How does a barrier work for OpenCl Kernel?

How does a barrier work for OpenCl Kernel? - opencl

Kernel code:
#pragma OPENCL EXTENSION cl_khr_fp64: enable
#pragma OPENCL EXTENSION cl_amd_printf : enable
__kernel void calculate (__global double* in)
{
int idx = get_global_id(0); // statement 1
printf("started for %d workitem\n", idx); // statement 2
in[idx] = idx + 100; // statement 3
printf("value changed to %lf in %d workitem\n", in[idx], idx); // statement 4
barrier(CLK_GLOBAL_MEM_FENCE); // statement 5
printf("completed for %d workitem\n", idx); // statement 6
}
I am calling kernel using clEnqueueNDRangeKernel, by passing an argument of array of double datatype having 5 elements with value initialized to 0.0
i am calling kernel with 5 global_work_size, hence each element of array i will solve on each workitem.
But as per my theoritical understanding of barriers, To synchronize work-items in a work-group, OpenCL provides a similar capability
with the barrier function. This forces a work-item to wait until every other work-item
in the group reaches the barrier. By creating a barrier, you can make sure that every work-item has reached the same
point in its processing.

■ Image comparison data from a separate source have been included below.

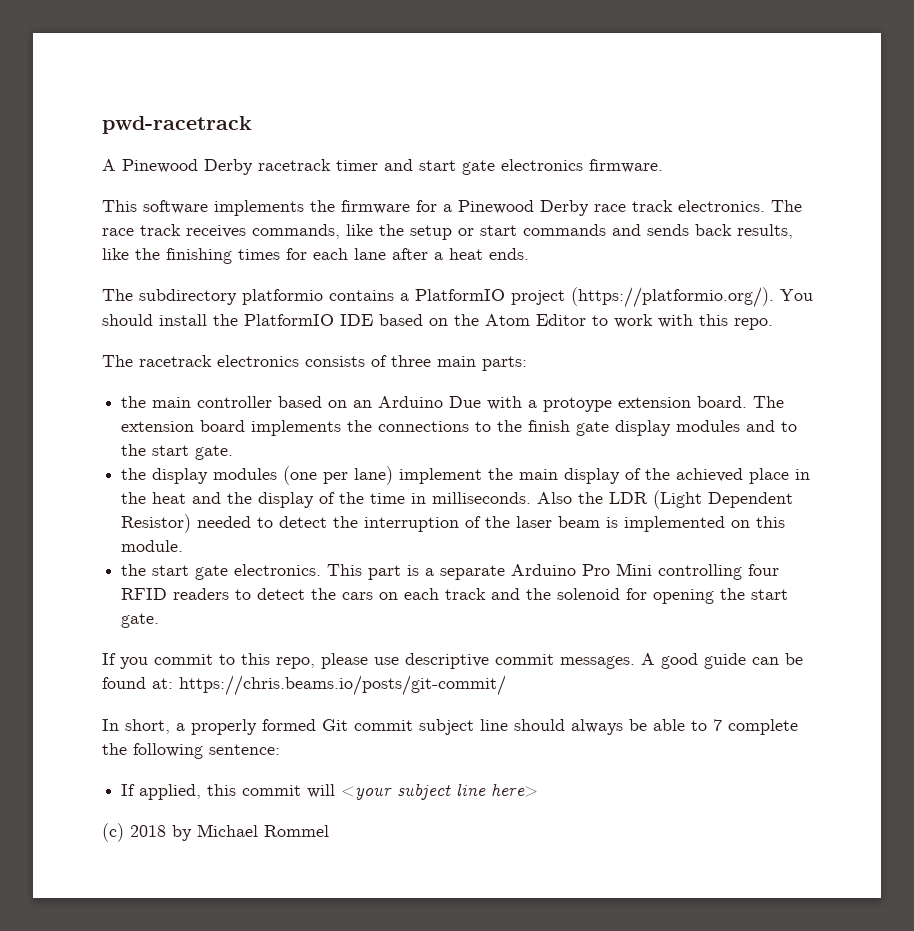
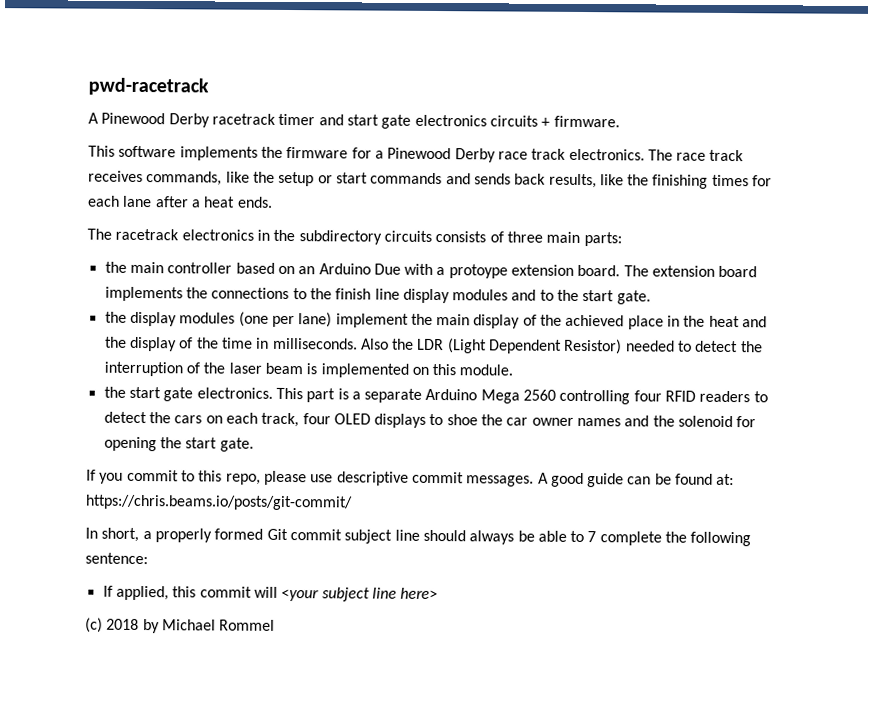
(583, 165) none -> [489,115,551,127] circuits +
[102,287,813,308] [102,314,773,330] // The subdirectory platformio contains a PlatformIO project (https://platformio.org/). You should install the PlatformIO IDE based on the Atom Editor to work with this repo. -> (273, 202) none
(299, 361) none -> [256,229,432,245] in the subdirectory circuits
[576,421,610,436] gate -> [374,288,400,300] line
[582,563,653,576] Pro Mini -> [480,389,557,404] Mega 2560
[445,588,487,600] track -> [261,412,622,428] track, four OLED displays to shoe the car owner names

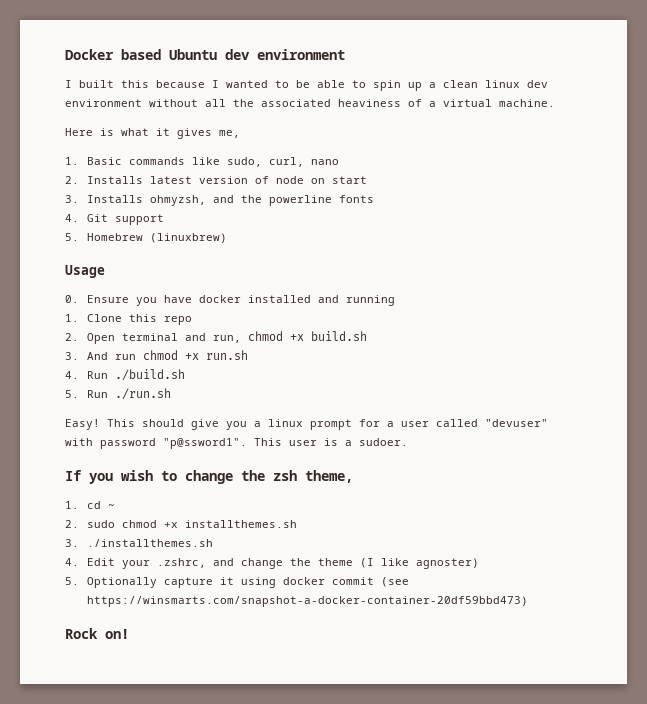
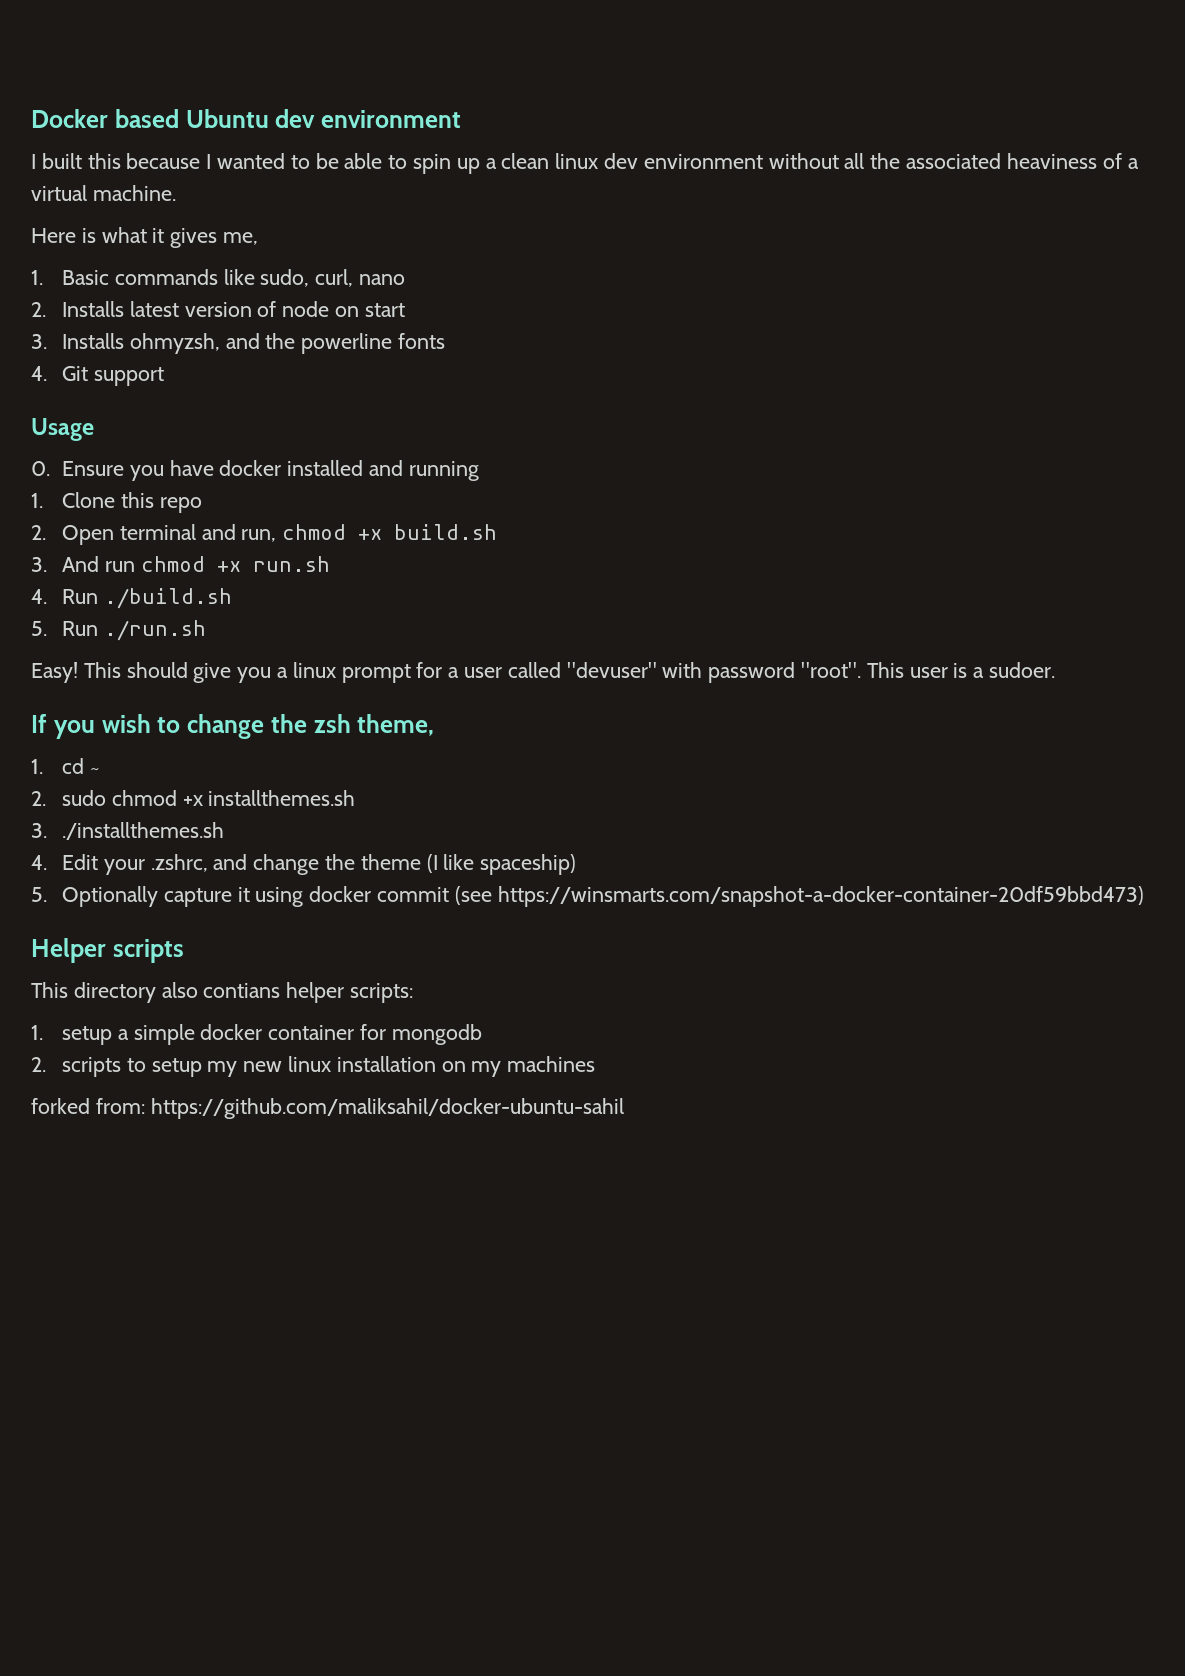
[65,233,227,243] // 5. Homebrew (linuxbrew) -> (164, 376) none
[163,438,247,449] "p@ssword1". -> [801,662,862,678] "root".
[415,558,479,569] agnoster) -> [480,854,577,875] spaceship)
[65,628,129,639] Rock on! -> [31,938,184,963] [31,982,414,1003] [31,1024,482,1045] [31,1056,596,1077] [31,1098,624,1119] Helper scripts // This directory also contians helper scripts: // 1. setup a simple docker container for mongodb // 2. scripts to setup my new linux installation on my machines // forked from: https://github.com/maliksahil/docker-ubuntu-sahil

This is a crucial concern when the work-items need to finish
computing an intermediate result that will be used in future computation.
Hence, i was expecting an output like:
started for 0 workitem
started for 1 workitem
value changed to 100.000000 in 0 workitem
value changed to 101.000000 in 1 workitem
started for 3 workitem
value changed to 103.000000 in 3 workitem
started for 2 workitem
value changed to 102.000000 in 2 workitem
started for 4 workitem
value changed to 104.000000 in 4 workitem
completed for 3 workitem
completed for 0 workitem
completed for 1 workitem
completed for 2 workitem
completed for 4 workitem
these completed statements, will come at the end together because of barrier will restrict other work items till reaching that point.
But, result i am getting,
started for 0 workitem
value changed to 100.000000 in 0 workitem
completed for 0 workitem
started for 4 workitem
value changed to 104.000000 in 4 workitem
completed for 4 workitem
started for 1 workitem
started for 2 workitem
started for 3 workitem
value changed to 101.000000 in 1 workitem
value changed to 103.000000 in 3 workitem
completed for 3 workitem
value changed to 102.000000 in 2 workitem
completed for 2 workitem
completed for 1 workitem
Am i missing something in logic? then, How does a barrier work for OpenCl Kernel?
Added more checks in kernel for cross checking updated values after Barrier instead of print statements.
#pragma OPENCL EXTENSION cl_khr_fp64: enable
#pragma OPENCL EXTENSION cl_amd_printf : enable
__kernel void calculate (__global double* in)
{
int idx = get_global_id(0);
in[idx] = idx + 100;
barrier(CLK_GLOBAL_MEM_FENCE);
if (idx == 0) {
in[0] = in[4];
in[1] = in[3];
in[2] = in[2];
in[3] = in[1];
in[4] = in[0];
}
}
then after array should be
after arr[0] = 104.000000
after arr[1] = 103.000000
after arr[2] = 102.000000
after arr[3] = 101.000000
after arr[4] = 100.000000
But results, i am getting:
after arr[0] = 0.000000
after arr[1] = 101.000000
after arr[2] = 102.000000
after arr[3] = 103.000000
after arr[4] = 104.000000

The code looks perfectly fine, I doubt about the size of local work-group, if you have not specified local work-group size, OpenCL compiler chooses best based on some checks (and generally it is ONE).
Check your clEnqueueNDRangeKernel call w.r.t below call
size_t global_item_size = 5; //Specifies no. of total work items
size_t local_item_size = 5; // Specifies no. of work items per local group
clEnqueueNDRangeKernel( command_queue, kernel, 1, NULL, &global_item_size, &local_item_size, 0, NULL, NULL );
NOTE: This answer is with assumption that either you have not specified local work group size or its not set properly as per your requirement.
Little more on work Group::
Barrier will block all threads in work group, as you have not specified the work group size (its size is considered as one) and you will have 5 work groups each having only one thread.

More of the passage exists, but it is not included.